Categoria // Nuove Frontiere, Economia

Già prima del disastro di Fukushima l’industria nucleare era oggetto di una battuta d’arresto mondiale. Lo sostiene il nuovo rapporto del Worldwatch Institute, Nuclear power in a post-Fukushima world - After the Chernobyl accident, 25 Years, che delinea un quadro preoccupante per un settore in via di obsolescenza e arretrato rispetto alla concorrenza delle energie rinnovabili. Che in Italia però non hanno vita facile come dimostra la controversa accoglienza del Quarto Conto Energia.

Le conclusioni dell’indagine, commissionata prima del terremoto giapponese e dunque ancora più eclatanti, sono chiare: gli aumenti annuali della produzione di energia rinnovabile hanno superato i nuclear start-upse non da ora, ma da 15 anni.
 
Negli Usa la quota di energie rinnovabili aggiuntive è passata dal 2% del 2004 al 55% nel 2009, senza alcuna aggiunta di energia nucleare. Nel 2010, per la prima volta, in tutto il mondo l'energia installata con eolico, biomasse, energia da rifiuti ed energia solare ha superato la  capacità nucleare installata.
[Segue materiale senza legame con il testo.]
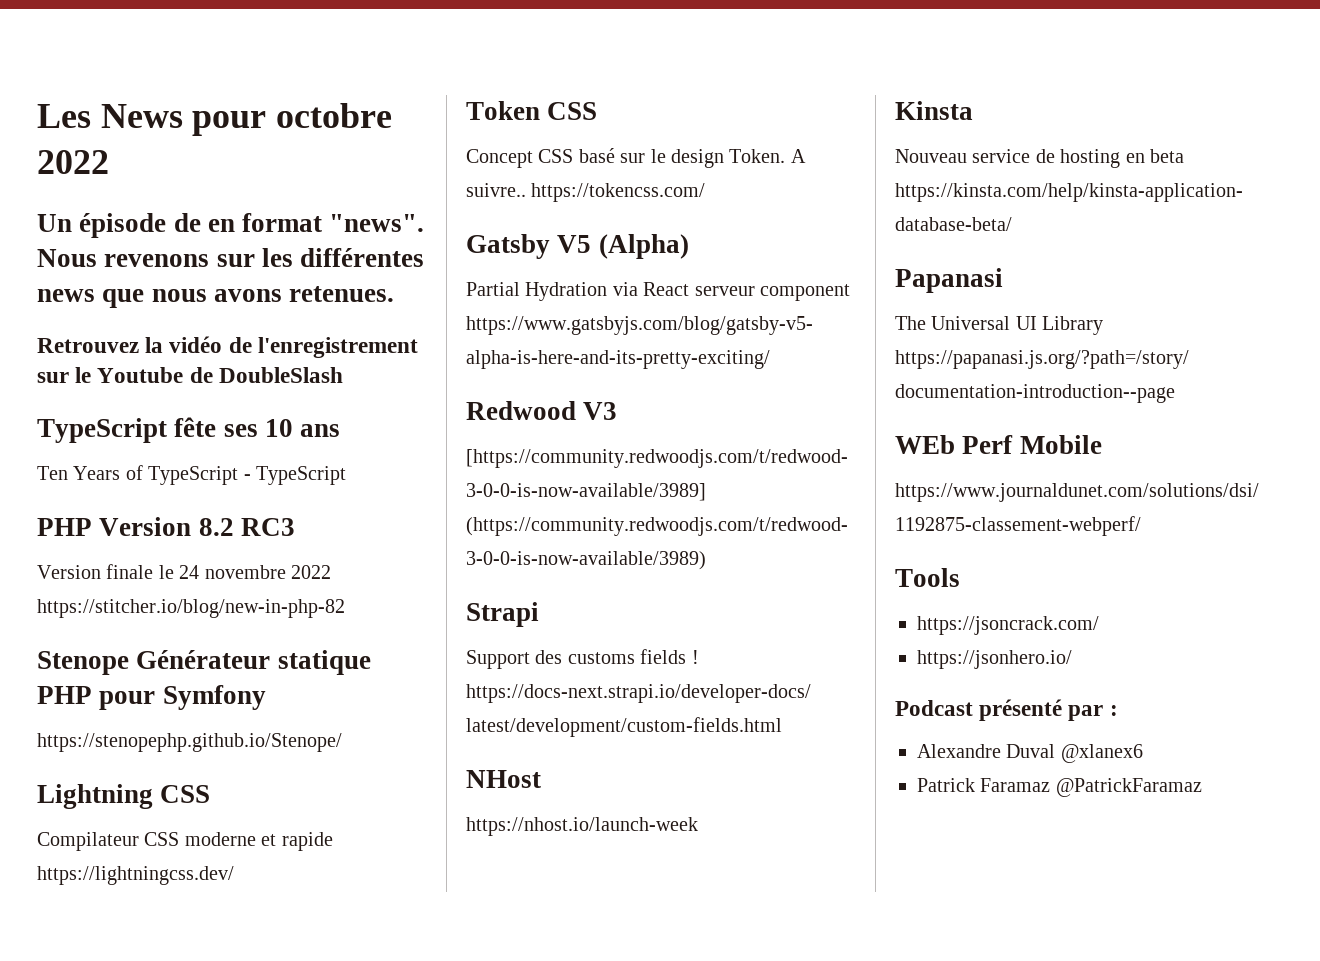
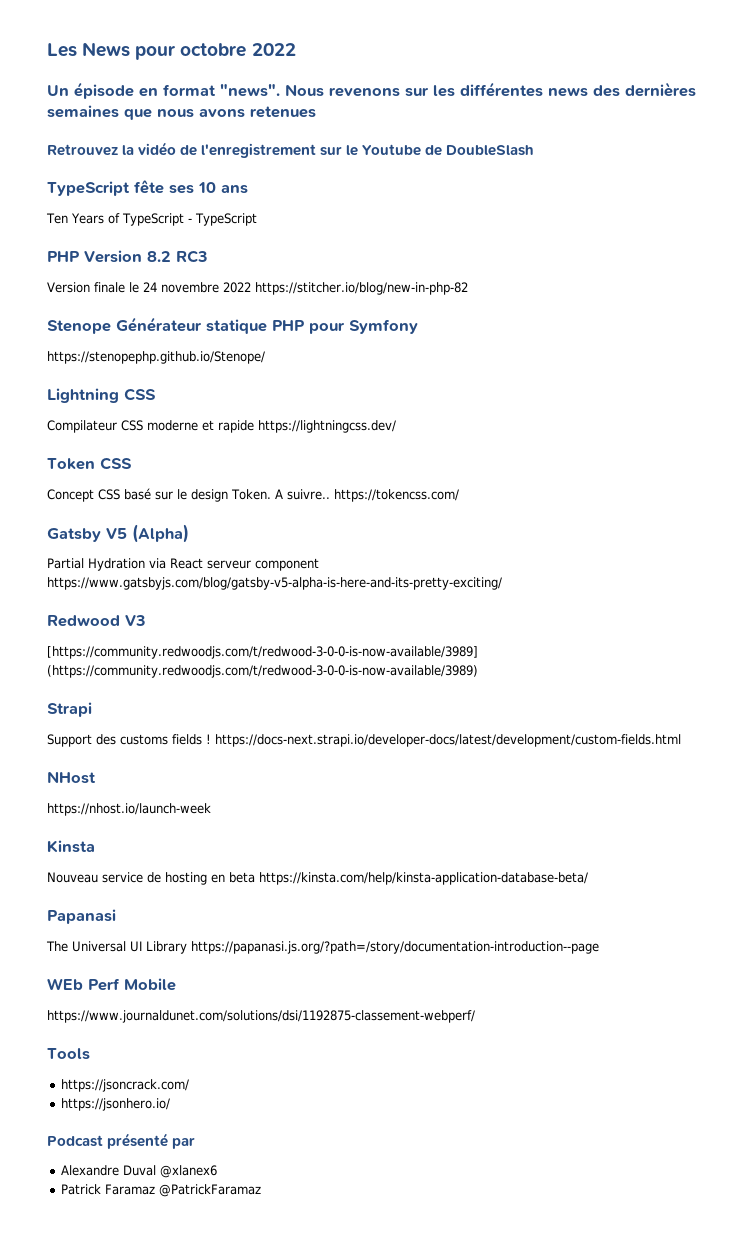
[173,213,201,232] de -> (134, 90) none
(95, 295) none -> [593,82,696,97] [47,105,119,118] des dernières semaines
[289,286,395,302] retenues. -> [250,106,316,118] retenues
[1109,705,1118,716] : -> (196, 1143) none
Nel 2010, gli investimenti totali nelle tecnologie delle energie rinnovabili sono state stimati ben 243 miliardi dollari.
 
Il Wwf commenta i dati del rapporto concludendo che l'energia atomica ha iniziato la propria parabola discendente già dal 1980. Nel 1990 per la prima volta il numero di reattori arrestati ha superato il numero di avviamenti fino ai dati  più recenti: all'aprile 2011 risultano in funzione nel mondo un totale di 437 reattori nucleari per 30 Paesi, 8 in meno rispetto al massimo storico del 2002. Nel documento si legge che nel 2009 gli impianti hanno prodotto 2558 TWh, registrando un calo di 103 TWh (circa il 4%) dal 2006 (mentre dal 1986 il nucleare ha ricevuto finanziamenti pubblici 5 volte maggiori rispetto alle rinnovabili per il settore Ricerca e Sviluppo).
 
Il presidente del Worldwatch Institute, Christopher Flavin, commentando i dati del rapporto ha detto: «Nonostante i titoli delle news Usa spesso suggeriscano che è in corso un rinascimento del nucleare, c'è stata una grande sopravvalutazione anche prima del disastro del Giappone che ha reso inevitabile per governi e imprese la revisione dei piani di costruzione di nuove centrali nucleari». Come già l’incidente di Three Mile Island (che ha causato una rivalutazione delle norme della sicurezza incidendo fortemente sui costi e arrestando di fatto la costruzione di nuove centrali negli Usa) anche il disastro Fukushima è una storica battuta d'arresto che cade in un momento particolarmente critico da parte dei consumatori verso questa forma di energia.
 
Il Wwf, che ha ripreso e rilanciato lo studio in Italia, sottolinea che «Secondo lo studio del Worldwatch Institute, in calo il numero di reattori ed elettricità prodotta nonostante i soldi pubblici spesi per la ricerca siano ben 5 volte maggiori di quelli destinati alle rinnovabili per il settore ricerca e sviluppo».
 
In Italia il compromesso raggiunto dopo duri attacchi reciproci tra i ministeri interessati (leggi Romani e Prestigiacomo) con la firma del decreto ministeriale che avvia il Quarto Conto Energia ha lasciato molti insoddisfatti (anche se va ricordato che l’Italia applicava un meccanismo di autocertificazioni e incentivi che andava disciplinato e sanzionato in quanto non privo di  pratiche poco trasparenti e abusi).
 
Per Legambiente, se pur è stato fatto un passo indietro rispetto all’idea di cancellare o ridimensionare le energie alternative in Italia (in particolare il fotovoltaico) si resta ancora in attesa dell’approvazione di decreti attuativi per le altre fonti pulite. Bocciatura anche da parte del Wwf, che non concorda sulla necessità di procedere per porre un tetto allo sviluppo delle rinnovabili in Italia senza costruire invece un percorso di agganciamento degli incentivi ai costi reali, nel quadro di una Strategia Energetica nazionale.
Secondo Confartigianato lo scetticismo per le rinnovabili è dannoso per le piccole e medie imprese e aumenta la dipendenza verso l'estero. Al momento quella italiana è dell'85,4%, oltre trenta punti più alta della media europea (54%). La Germania, Paese manifatturiero come l'Italia, ha una dipendenza del 60,9% mentre quella della Francia si ferma al 51,2% e quella del Regno Unito al 26,1%.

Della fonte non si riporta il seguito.